[SRILM User List] LM whose counts are multiplied

Thu Feb 2 06:10:02 PST 2012

Dear Mr. Stolcke, 

Thank you for your clear explanation.
I understood it completely!!
I'll try to use WB discounting method with float-counts.

Shincihiro Hamada

> -----Original Message-----
> From: Andreas Stolcke [mailto:stolcke at icsi.berkeley.edu] 
> Sent: Thursday, February 02, 2012 5:52 AM
> To: shinichiro.hamada
> Cc: srilm-user at speech.sri.com
> Subject: Re: [SRILM User List] LM whose counts are multiplied
> 
> On 2/1/2012 7:01 AM, shinichiro.hamada wrote:
> > Hello, all.
> >
> > I want to make a language model with data which have 
> fraction counts. 
> > But not all smoothing method can handle them, so I'll try 
> to multiply 
> > each count by 10 and make it integer by rounding.
> >
> > --
> > I did a preliminary experiment.
> >
> > Files:
> > * count-file with integers : a.count
> > * the file whose counts are multiplied by 10 : b.count
> >
> > Command:
> > ngram-count -read a.count -order 3 -lm a.lm -wbdiscount -wbdiscount1
> > -wbdiscount2 -wbdiscount3 -interpolate ngram-count -read b.count 
> > -order 3 -lm b.lm -wbdiscount -wbdiscount1
> > -wbdiscount2 -wbdiscount3 -interpolate
> >
> > I expected same language models are generated, but they 
> differed.
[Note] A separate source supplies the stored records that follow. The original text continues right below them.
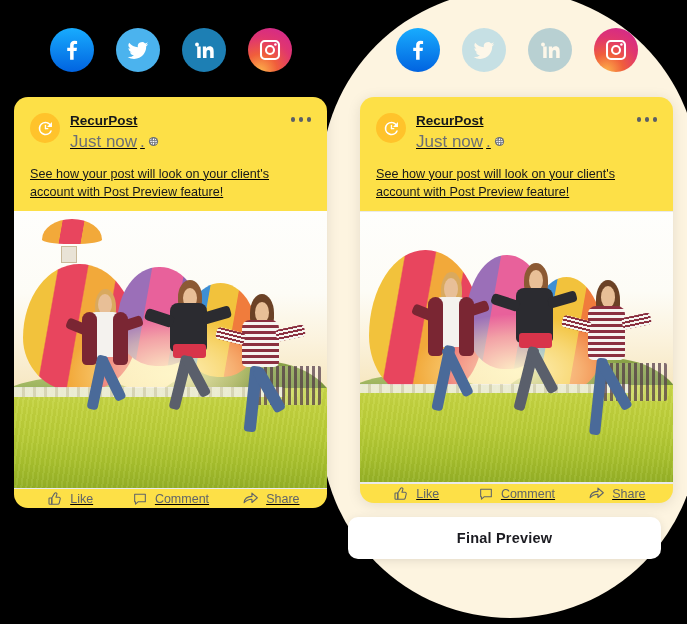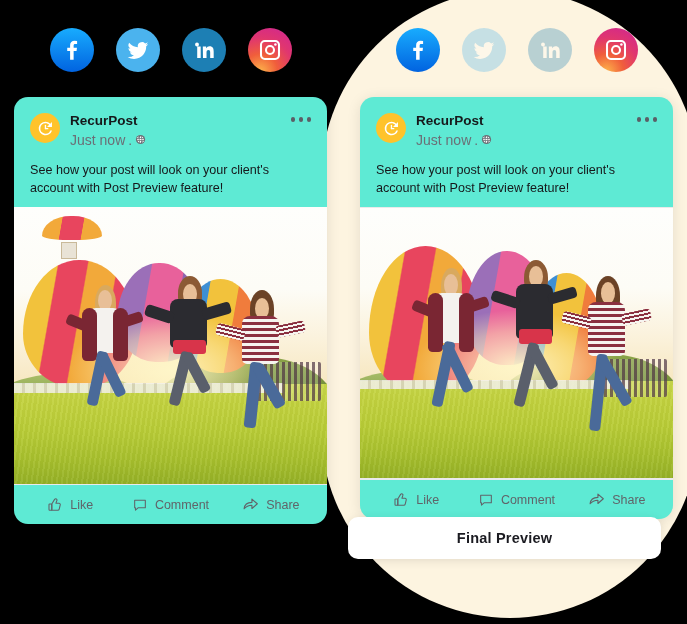--- a/index.html
+++ b/index.html
@@ -45,38 +45,39 @@
   .sicon svg{display:block;}
   .ic-fb{background:linear-gradient(180deg,#18ACFE 0%,#0163E0 100%);}
   .ic-tw{background:#4BB3EE;}
   .ic-li{background:#1D7FB4;}
   .ic-ig{background:radial-gradient(circle at 28% 98%,#FDB24A 0%,#F05E3B 32%,#E0366F 62%,#D92E7F 78%,#C32AA3 100%);}
   .faded{opacity:.30;}
 
   
   .card{
     position:absolute;top:97px;width:313px;
-    background:#5eead4;
+    background:#fde047;
     border-radius:14px;
     box-shadow:0 2px 14px rgba(0,0,0,.10);
     overflow:hidden;
+    text-decoration:underline;
   }
   .card.left{left:14px;}
   .card.right{left:360px;}
 
   .card-head{display:flex;align-items:flex-start;padding:16px 16px 0 16px;}
   .avatar{
     width:30px;height:30px;border-radius:50%;
     background:#FFC32B;
     display:flex;align-items:center;justify-content:center;
     flex:0 0 auto;
   }
   .head-txt{margin-left:10px;flex:1 1 auto;min-width:0;}
   .brand{font-size:13.5px;font-weight:bold;color:#16181B;line-height:1.15;}
-  .meta{font-size:14px;color:#6B6F76;line-height:1.3;margin-top:2px;display:flex;align-items:center;gap:3px;}
+  .meta{font-size:17px;color:#6B6F76;line-height:1.3;margin-top:2px;display:flex;align-items:center;gap:3px;}
   .dots{display:flex;gap:3.5px;align-items:center;padding-top:4px;flex:0 0 auto;cursor:pointer;}
   .dots i{width:4.5px;height:4.5px;border-radius:50%;background:#5B5F66;display:block;}
 
   .post-text{
     padding:12px 16px 10px 16px;
     font-size:12.6px;line-height:1.45;color:#16181B;
   }
 
   
   .photo{position:relative;width:100%;overflow:hidden;background:#fff;}
@@ -125,21 +126,21 @@
 
   
   .girl{position:absolute;}
   .g-head{position:absolute;border-radius:50%;background:#E8BF97;}
   .g-hair{position:absolute;border-radius:50% 50% 40% 40%;}
   .g-top{position:absolute;border-radius:8px 8px 5px 5px;}
   .g-leg{position:absolute;background:#4A6A99;border-radius:4px;}
   .g-arm{position:absolute;border-radius:4px;}
 
   
-  .actions{display:flex;align-items:center;border-top:1px solid #E9EAEC;padding:11px 6px;}
+  .actions{display:flex;align-items:center;border-top:1px solid #E9EAEC;padding:1px 6px;}
   .act{flex:1 1 0;display:flex;align-items:center;justify-content:center;gap:7px;
        font-size:12.5px;color:#606469;cursor:pointer;}
   .act svg{display:block;}
 
   
   .pbtn{
     position:absolute;top:517px;width:313px;height:42px;
     background:#FFFFFF;border-radius:10px;
     box-shadow:0 2px 10px rgba(0,0,0,.10);
     display:flex;align-items:center;justify-content:center;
Why?
> > Followings are their heading parts.
> 
> First off, the WB discounting method does support fractional 
> counts, so you can just feed your counts to ngram -float-counts ...
> with no need to scale and truncate the counts to integers.
> 
> The reason you are seeing different LM outputs for different 
> count multipliers is that smoothing is sensitive to the 
> absolute occurrence counts of ngrams, not just their relative 
> frequencies.  This has to be so, if you're trying to estimate 
> the probabilities of unseen ngrams.  If you've seen only 10 
> cases "a b" and never saw "a b x" you should be less 
> surprised to see your first "a b x",  than if you had seen 
> 1000 instances of "a b" (and still none of "a b x").
> 
> Andreas